The answer should be the exact lines from the line containing "Mono, monospace ->" through the last line of the material below, with no pictures.

Records provided: Begin

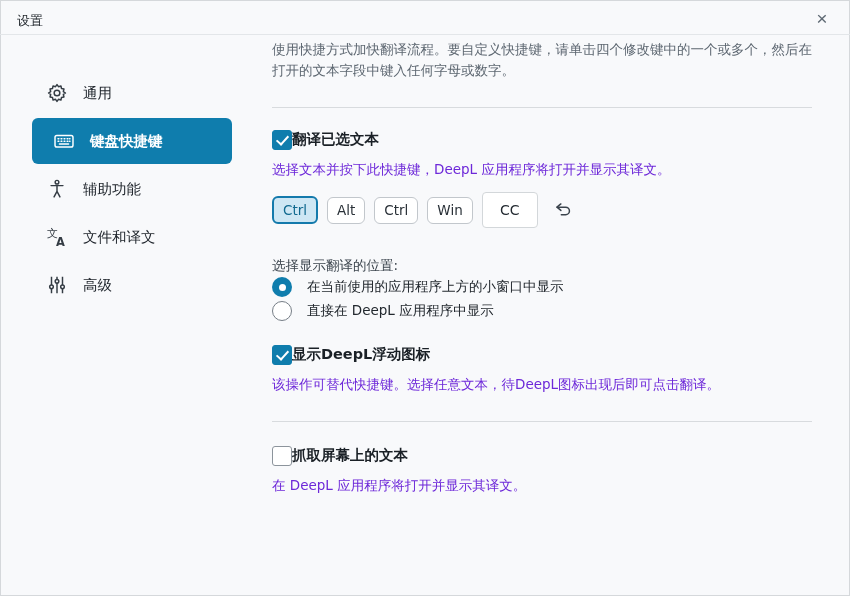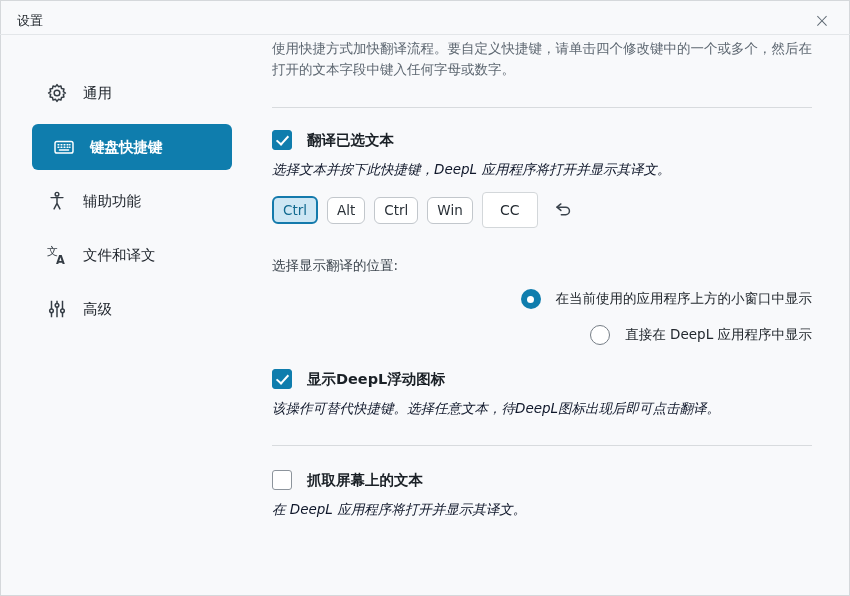"设置" .titlebar { font-family: none -> Liberation Mono, monospace }
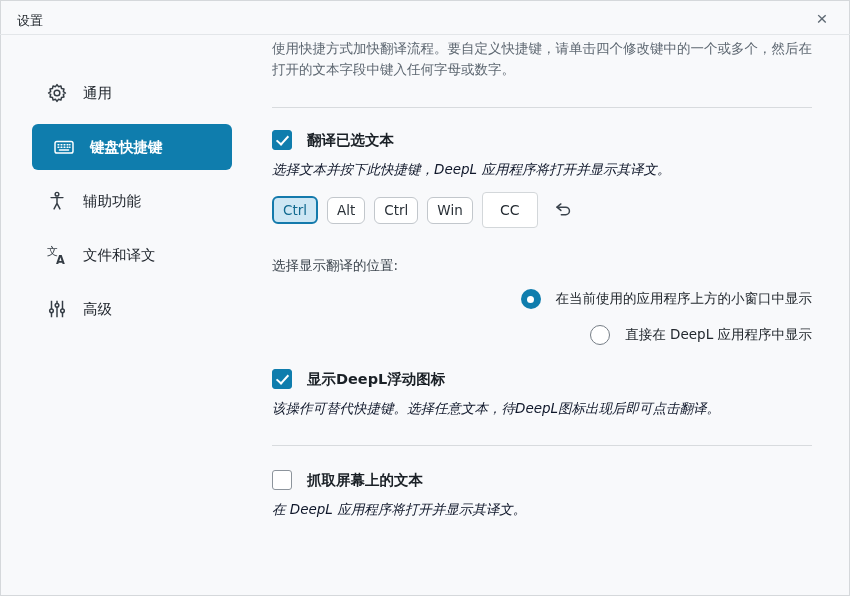"使用快捷方式加快翻译流程。要自定义快捷键，请单击四个修改键中的一个或多个，然后在" .intro { font-family: Liberation Mono, monospace -> none }
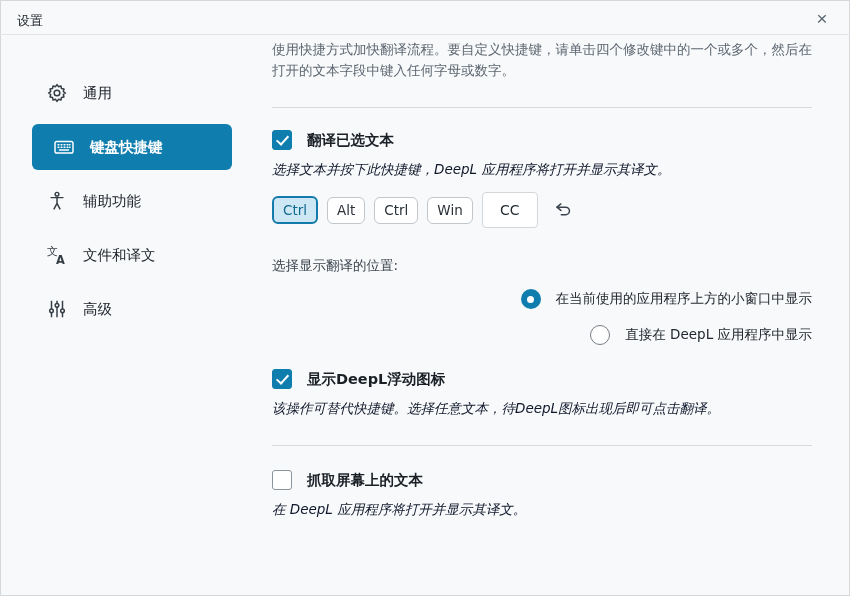"通用" .sidebar { gap: 8px -> 2px }
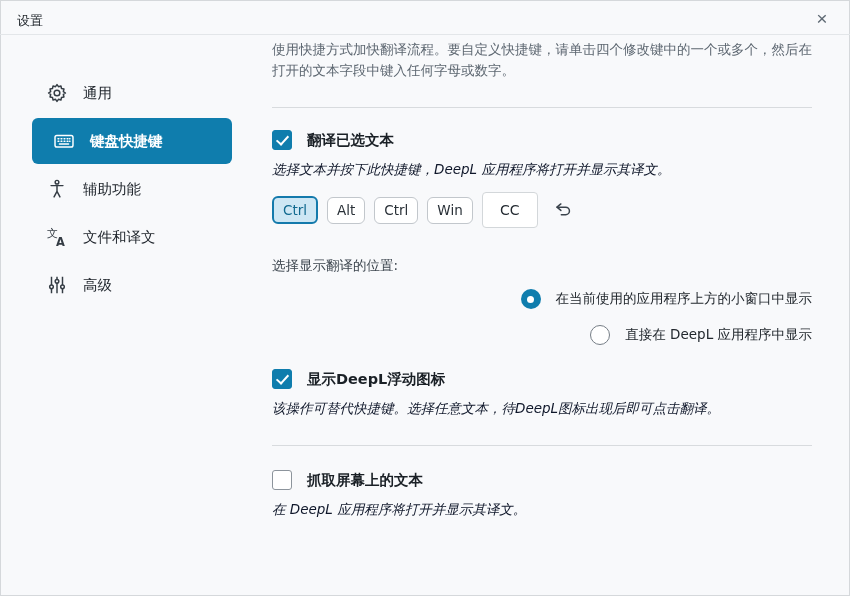"翻译已选文本" .check-row { align-items: center -> flex-start; gap: 15px -> none }
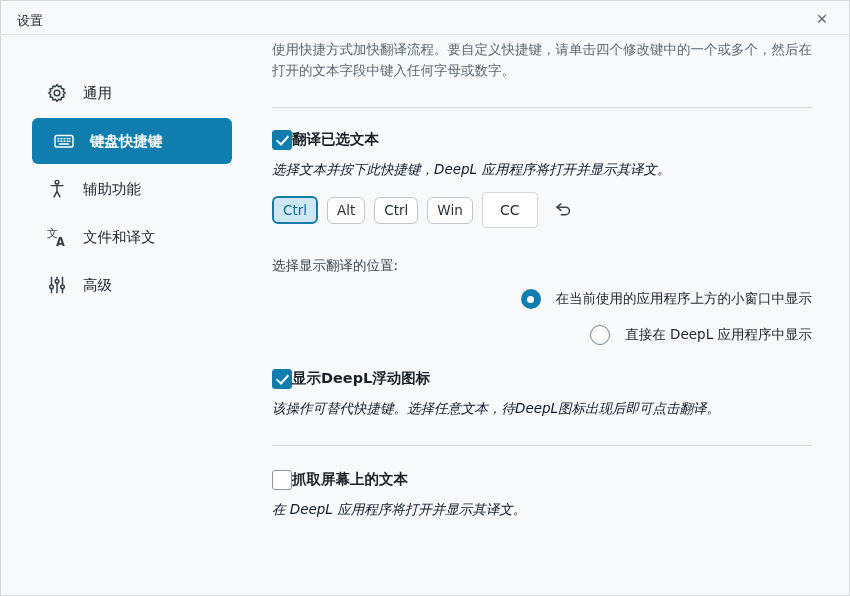"选择文本并按下此快捷键，DeepL 应用程序将打开并显示其译文。" .desc { color: #0f172a -> #6d28d9; font-style: italic -> none }
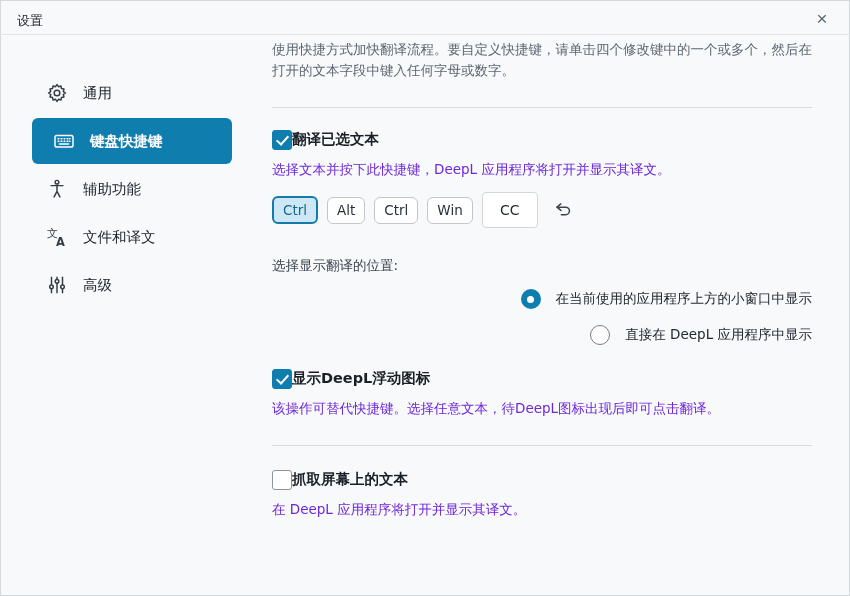"在当前使用的应用程序上方的小窗口中显示" .radio-row { justify-content: flex-end -> none; margin-top: 12px -> 0 }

Records provided: End

◆ Result ◆
"使用快捷方式加快翻译流程。要自定义快捷键，请单击四个修改键中的一个或多个，然后在" .intro { font-family: Liberation Mono, monospace -> none }
"通用" .sidebar { gap: 8px -> 2px }
"翻译已选文本" .check-row { align-items: center -> flex-start; gap: 15px -> none }
"选择文本并按下此快捷键，DeepL 应用程序将打开并显示其译文。" .desc { color: #0f172a -> #6d28d9; font-style: italic -> none }
"在当前使用的应用程序上方的小窗口中显示" .radio-row { justify-content: flex-end -> none; margin-top: 12px -> 0 }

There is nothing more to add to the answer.